EXERCISE REQUIREMENTS: From the entries below, retype only the lines from the one with "flex; align-items: baseline;" through the one with "12px; font-style: italic;", exactly as written.

DATASET RECORDS:
====

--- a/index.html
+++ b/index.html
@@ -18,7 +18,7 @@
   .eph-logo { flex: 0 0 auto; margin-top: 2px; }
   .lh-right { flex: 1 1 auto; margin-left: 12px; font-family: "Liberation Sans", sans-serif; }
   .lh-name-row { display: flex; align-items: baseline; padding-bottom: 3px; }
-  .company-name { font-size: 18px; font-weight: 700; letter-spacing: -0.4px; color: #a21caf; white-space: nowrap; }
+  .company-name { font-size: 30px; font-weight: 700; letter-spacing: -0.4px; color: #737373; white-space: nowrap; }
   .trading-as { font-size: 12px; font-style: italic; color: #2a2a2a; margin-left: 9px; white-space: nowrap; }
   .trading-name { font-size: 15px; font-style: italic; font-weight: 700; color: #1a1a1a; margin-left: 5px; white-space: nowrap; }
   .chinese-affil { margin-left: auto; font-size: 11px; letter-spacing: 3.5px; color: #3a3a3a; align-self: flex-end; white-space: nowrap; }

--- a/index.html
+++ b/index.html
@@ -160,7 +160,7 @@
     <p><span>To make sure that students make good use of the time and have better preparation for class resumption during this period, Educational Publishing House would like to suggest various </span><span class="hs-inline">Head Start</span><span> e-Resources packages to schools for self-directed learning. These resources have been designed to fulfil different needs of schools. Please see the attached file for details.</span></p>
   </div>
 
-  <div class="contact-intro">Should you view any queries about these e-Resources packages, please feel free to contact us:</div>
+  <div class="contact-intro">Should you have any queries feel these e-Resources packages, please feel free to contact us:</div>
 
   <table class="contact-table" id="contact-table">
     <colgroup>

====

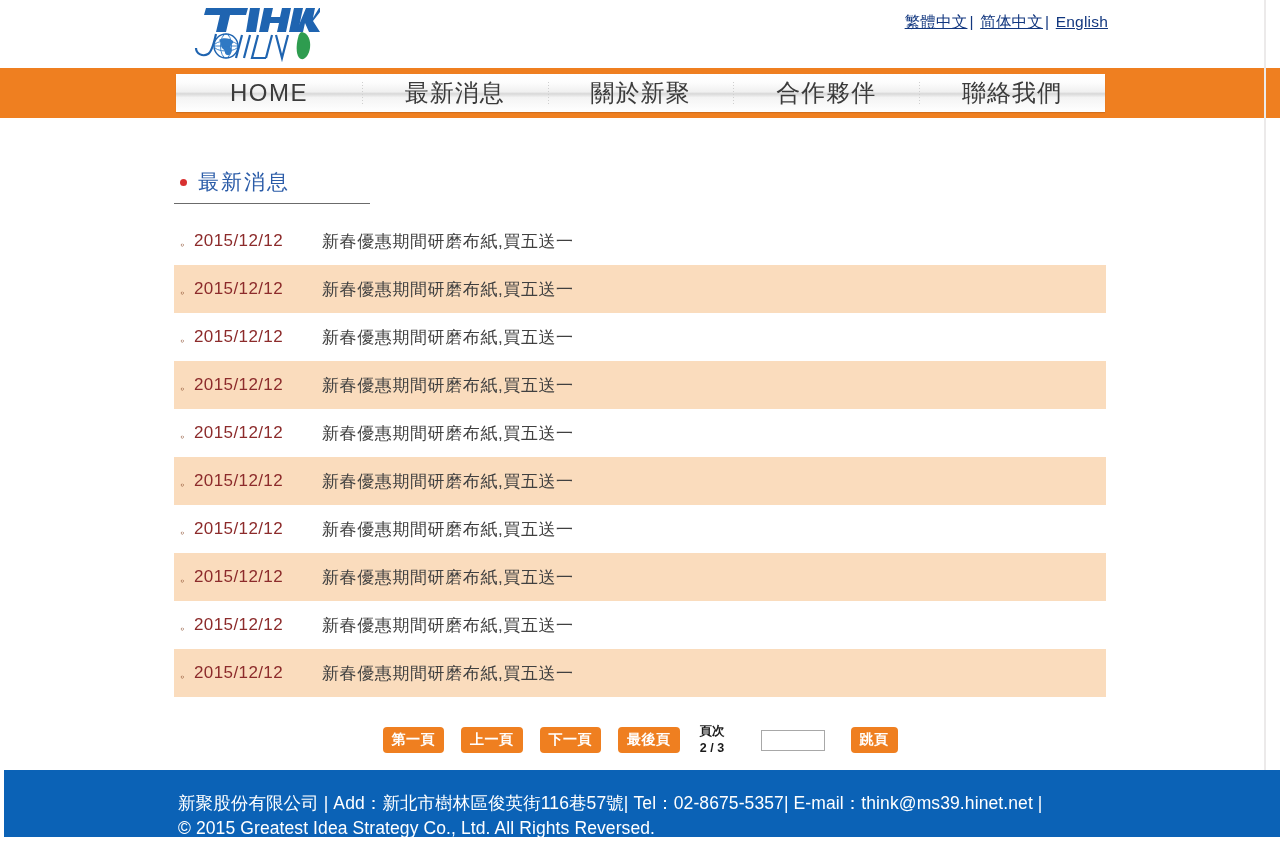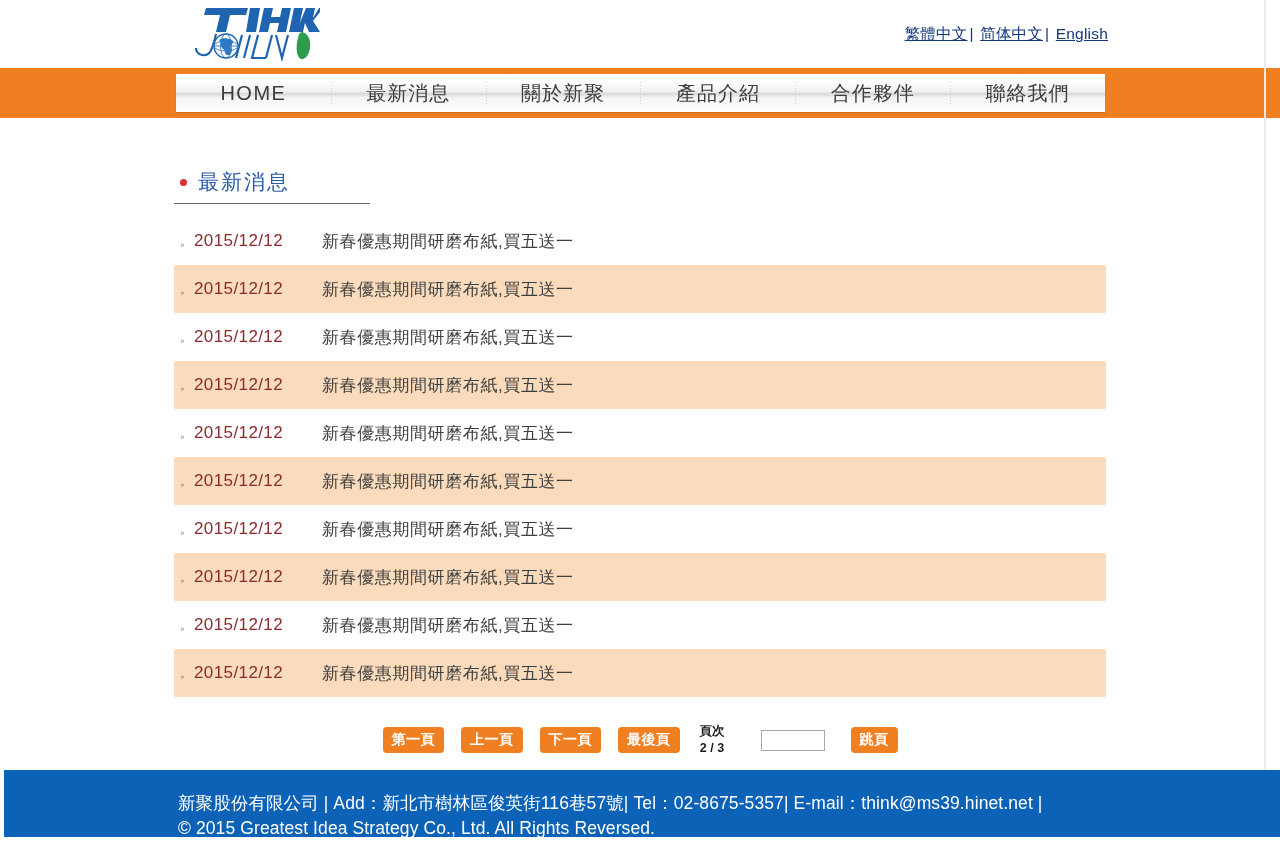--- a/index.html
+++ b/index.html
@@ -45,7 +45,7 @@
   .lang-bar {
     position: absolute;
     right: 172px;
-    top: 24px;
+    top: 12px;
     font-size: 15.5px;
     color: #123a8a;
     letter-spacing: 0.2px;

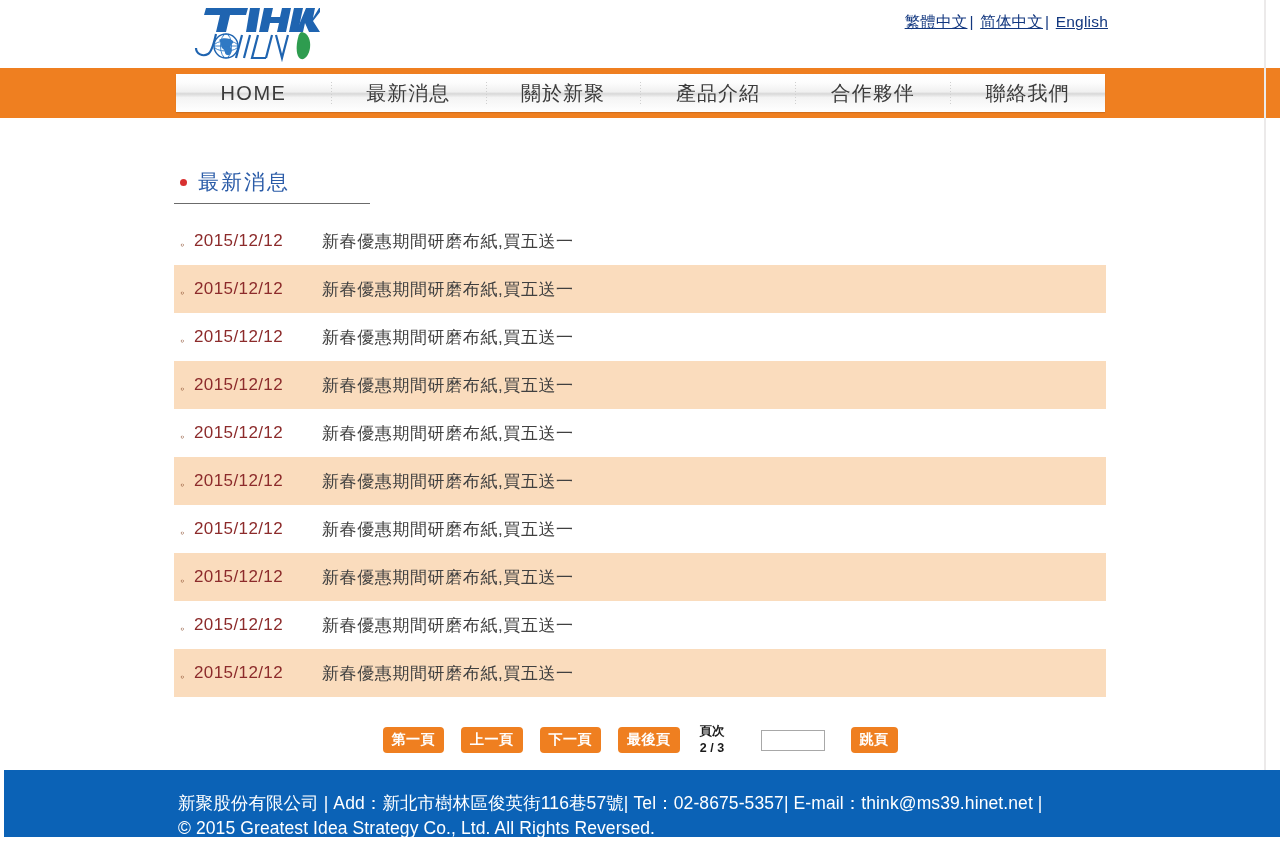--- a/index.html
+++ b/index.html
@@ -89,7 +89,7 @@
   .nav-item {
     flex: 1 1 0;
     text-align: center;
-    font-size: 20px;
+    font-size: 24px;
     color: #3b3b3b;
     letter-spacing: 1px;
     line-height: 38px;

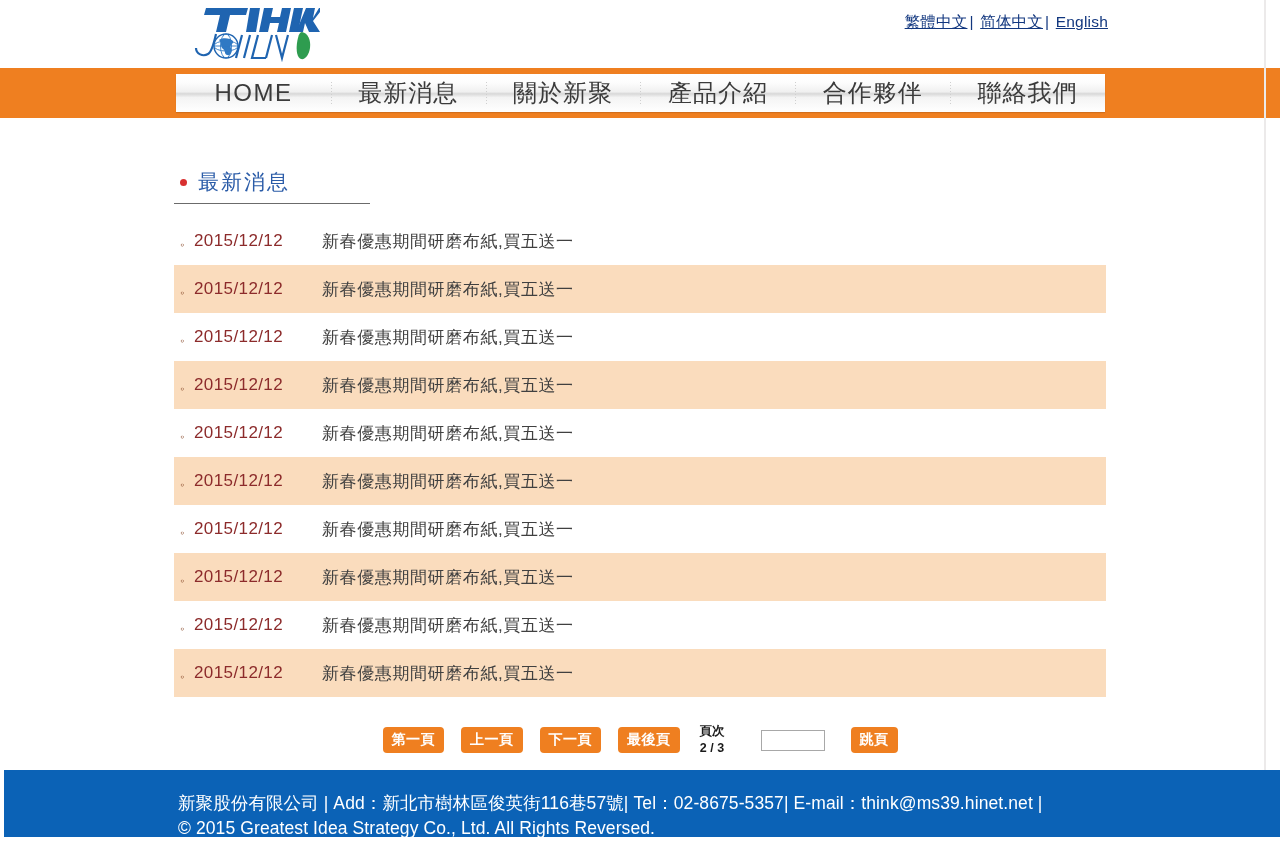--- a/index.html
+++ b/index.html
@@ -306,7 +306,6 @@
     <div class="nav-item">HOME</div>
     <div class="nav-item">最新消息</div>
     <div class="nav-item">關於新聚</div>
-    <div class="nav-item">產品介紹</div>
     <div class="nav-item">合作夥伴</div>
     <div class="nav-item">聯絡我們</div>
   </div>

====

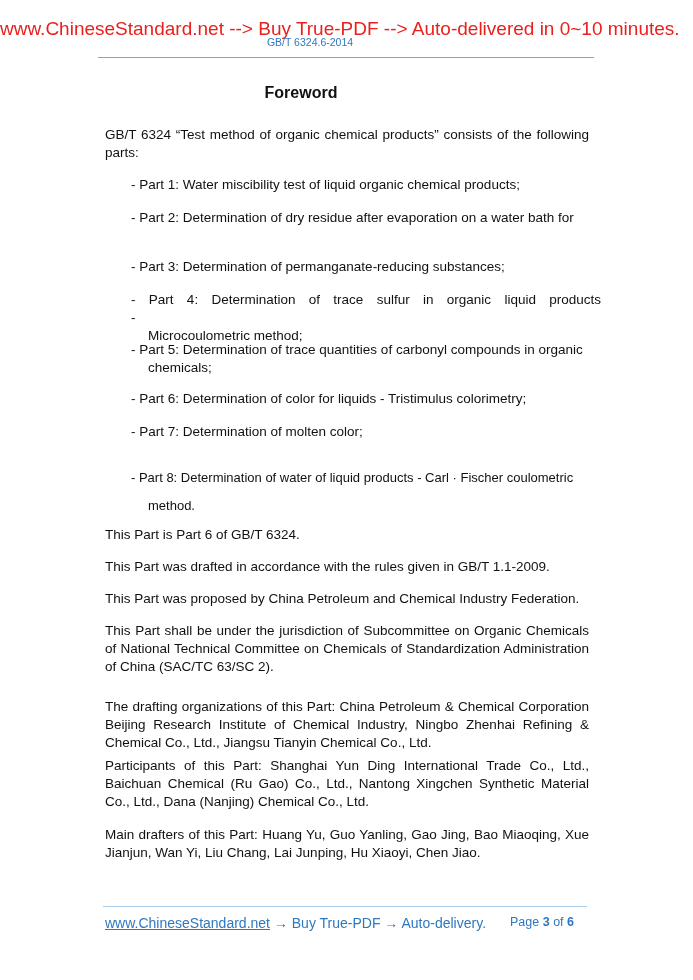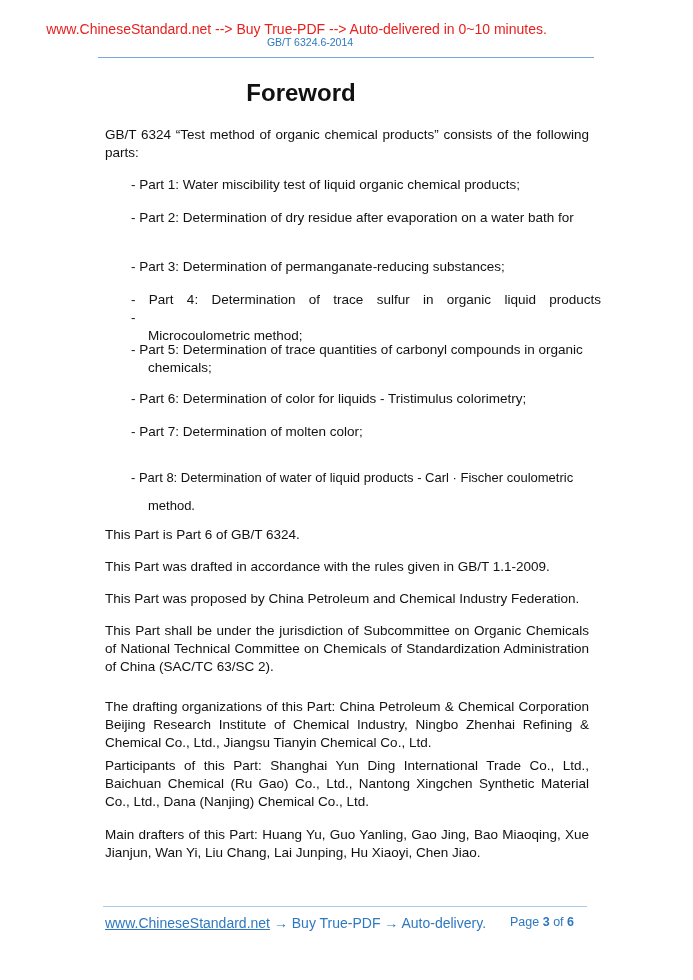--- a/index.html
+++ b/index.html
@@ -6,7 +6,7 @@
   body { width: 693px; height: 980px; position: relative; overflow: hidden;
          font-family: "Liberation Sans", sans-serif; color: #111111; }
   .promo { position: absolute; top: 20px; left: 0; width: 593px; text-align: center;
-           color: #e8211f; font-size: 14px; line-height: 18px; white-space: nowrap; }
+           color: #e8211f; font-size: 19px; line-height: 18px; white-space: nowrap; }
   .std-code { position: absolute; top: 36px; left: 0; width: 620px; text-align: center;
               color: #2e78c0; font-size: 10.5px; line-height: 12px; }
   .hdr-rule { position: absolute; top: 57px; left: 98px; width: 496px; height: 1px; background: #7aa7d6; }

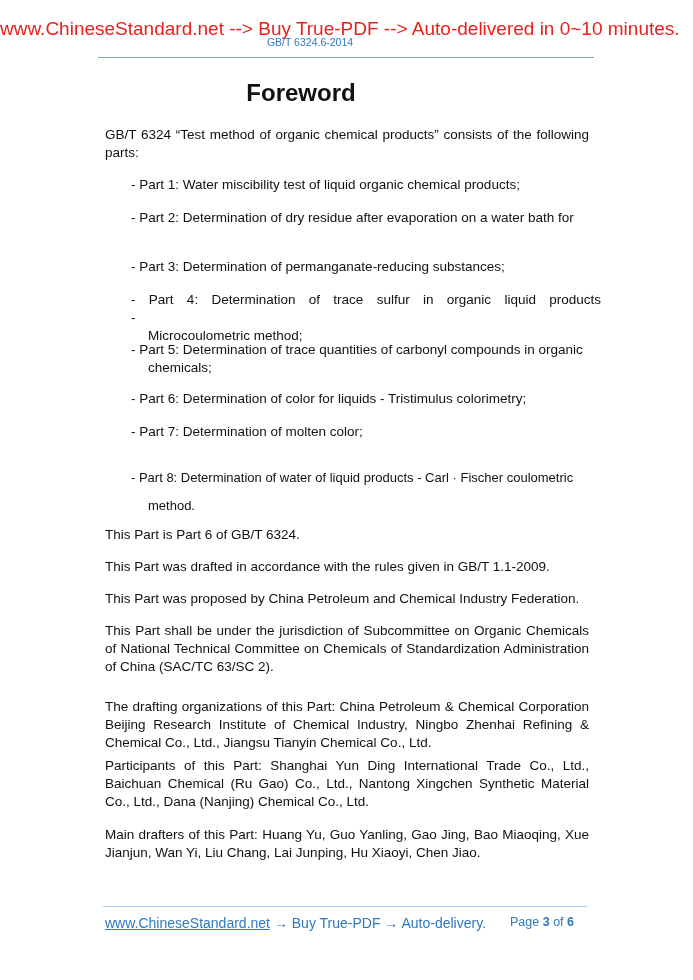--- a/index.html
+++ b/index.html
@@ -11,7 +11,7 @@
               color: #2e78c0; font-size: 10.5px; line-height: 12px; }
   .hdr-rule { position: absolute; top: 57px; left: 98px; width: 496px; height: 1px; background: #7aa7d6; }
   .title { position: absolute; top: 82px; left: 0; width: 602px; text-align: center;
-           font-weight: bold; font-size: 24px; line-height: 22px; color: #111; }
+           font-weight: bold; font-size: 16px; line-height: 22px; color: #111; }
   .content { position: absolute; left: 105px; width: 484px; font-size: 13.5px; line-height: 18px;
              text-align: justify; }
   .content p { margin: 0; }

====

WRITTEN ANSWER:
   .lh-name-row { display: flex; align-items: baseline; padding-bottom: 3px; }
-  .company-name { font-size: 18px; font-weight: 700; letter-spacing: -0.4px; color: #a21caf; white-space: nowrap; }
+  .company-name { font-size: 30px; font-weight: 700; letter-spacing: -0.4px; color: #737373; white-space: nowrap; }
   .trading-as { font-size: 12px; font-style: italic; color: #2a2a2a; margin-left: 9px; white-space: nowrap; }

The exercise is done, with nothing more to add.